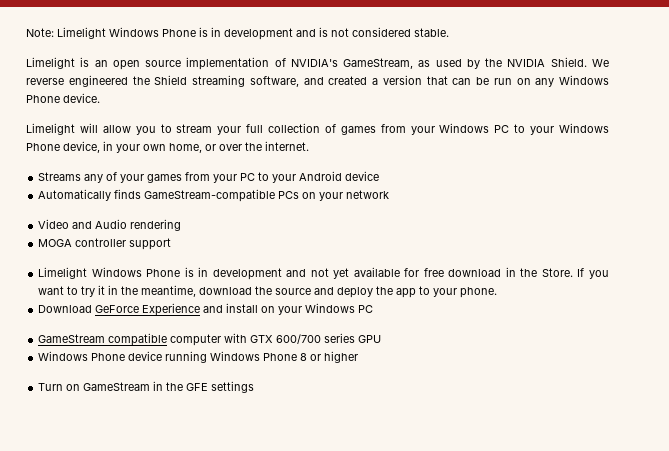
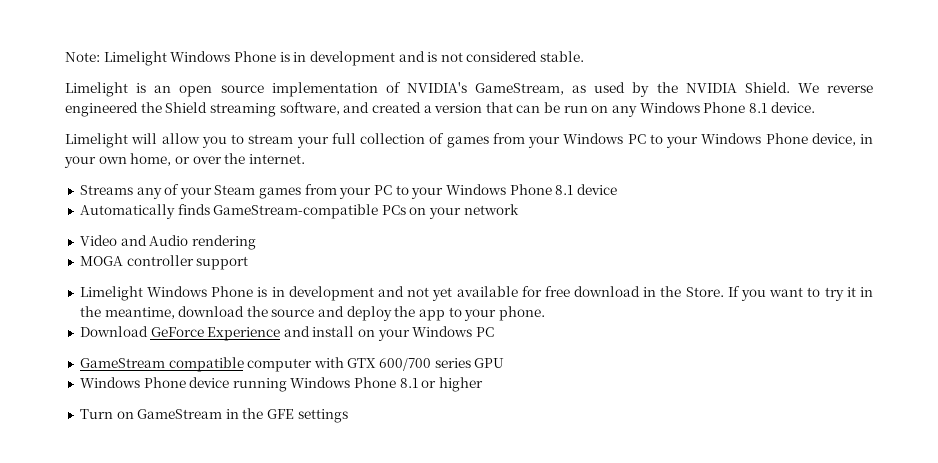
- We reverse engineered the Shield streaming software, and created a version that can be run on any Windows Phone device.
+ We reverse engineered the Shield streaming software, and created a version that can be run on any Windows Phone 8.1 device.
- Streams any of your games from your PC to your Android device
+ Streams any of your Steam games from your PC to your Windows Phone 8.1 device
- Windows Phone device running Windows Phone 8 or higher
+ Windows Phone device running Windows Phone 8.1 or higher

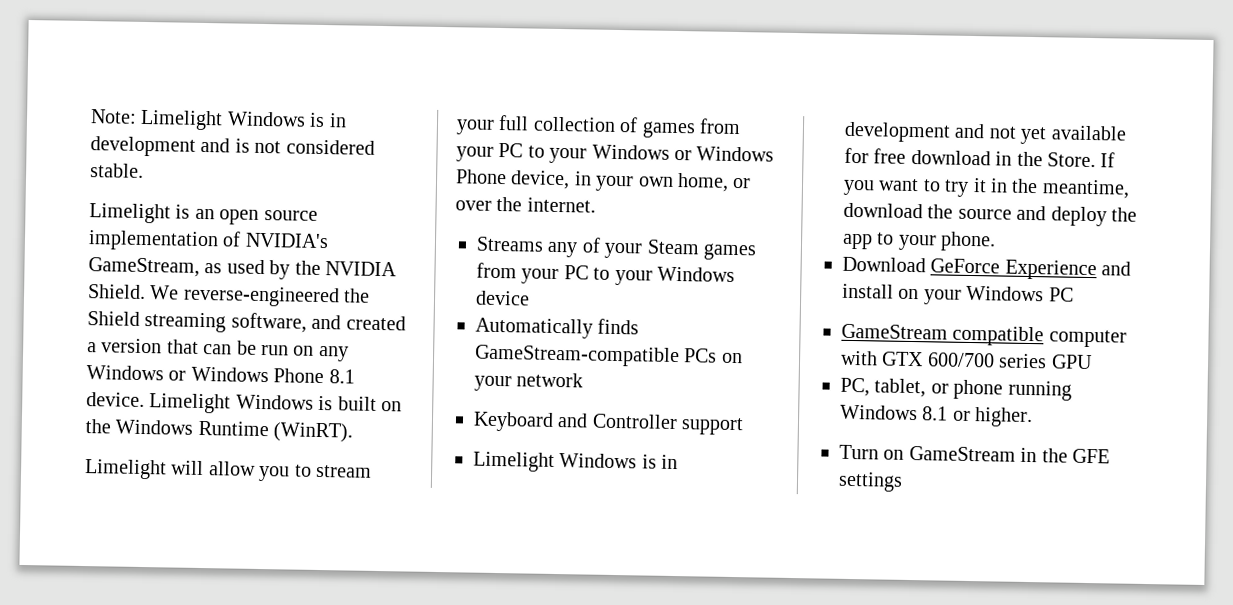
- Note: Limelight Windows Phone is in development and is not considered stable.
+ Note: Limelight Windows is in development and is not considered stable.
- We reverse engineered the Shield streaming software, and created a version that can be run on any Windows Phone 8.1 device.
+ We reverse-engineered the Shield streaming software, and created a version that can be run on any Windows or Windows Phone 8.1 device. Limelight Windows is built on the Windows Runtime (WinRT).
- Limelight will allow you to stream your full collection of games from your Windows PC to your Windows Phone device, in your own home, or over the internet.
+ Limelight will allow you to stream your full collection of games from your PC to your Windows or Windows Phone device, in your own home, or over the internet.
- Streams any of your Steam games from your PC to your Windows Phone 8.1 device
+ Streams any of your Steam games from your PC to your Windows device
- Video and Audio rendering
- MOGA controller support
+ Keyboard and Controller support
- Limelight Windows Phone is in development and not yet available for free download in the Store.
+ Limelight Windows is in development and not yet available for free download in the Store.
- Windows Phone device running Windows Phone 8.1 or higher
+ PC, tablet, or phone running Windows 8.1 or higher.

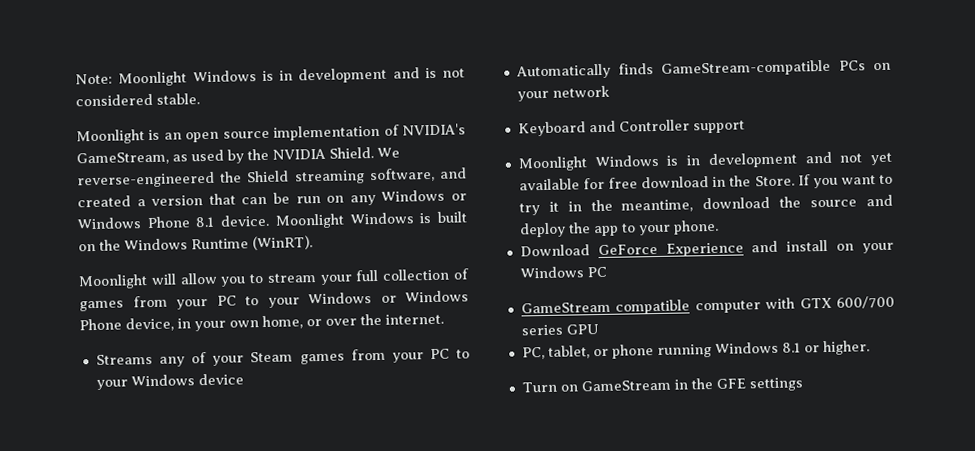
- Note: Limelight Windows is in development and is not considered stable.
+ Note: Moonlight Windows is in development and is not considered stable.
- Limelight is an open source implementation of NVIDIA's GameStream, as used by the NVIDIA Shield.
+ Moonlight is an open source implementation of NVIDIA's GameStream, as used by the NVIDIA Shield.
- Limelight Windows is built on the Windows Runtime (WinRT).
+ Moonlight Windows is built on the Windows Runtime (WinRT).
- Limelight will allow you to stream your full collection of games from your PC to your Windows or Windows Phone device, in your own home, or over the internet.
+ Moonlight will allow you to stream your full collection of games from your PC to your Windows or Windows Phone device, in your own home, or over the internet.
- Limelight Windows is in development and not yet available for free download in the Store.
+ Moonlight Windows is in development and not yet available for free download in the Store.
------------------------------------------------------------
After going through the entries, say how many lines contain the string "Steam". Nothing else belongs in the reply.

3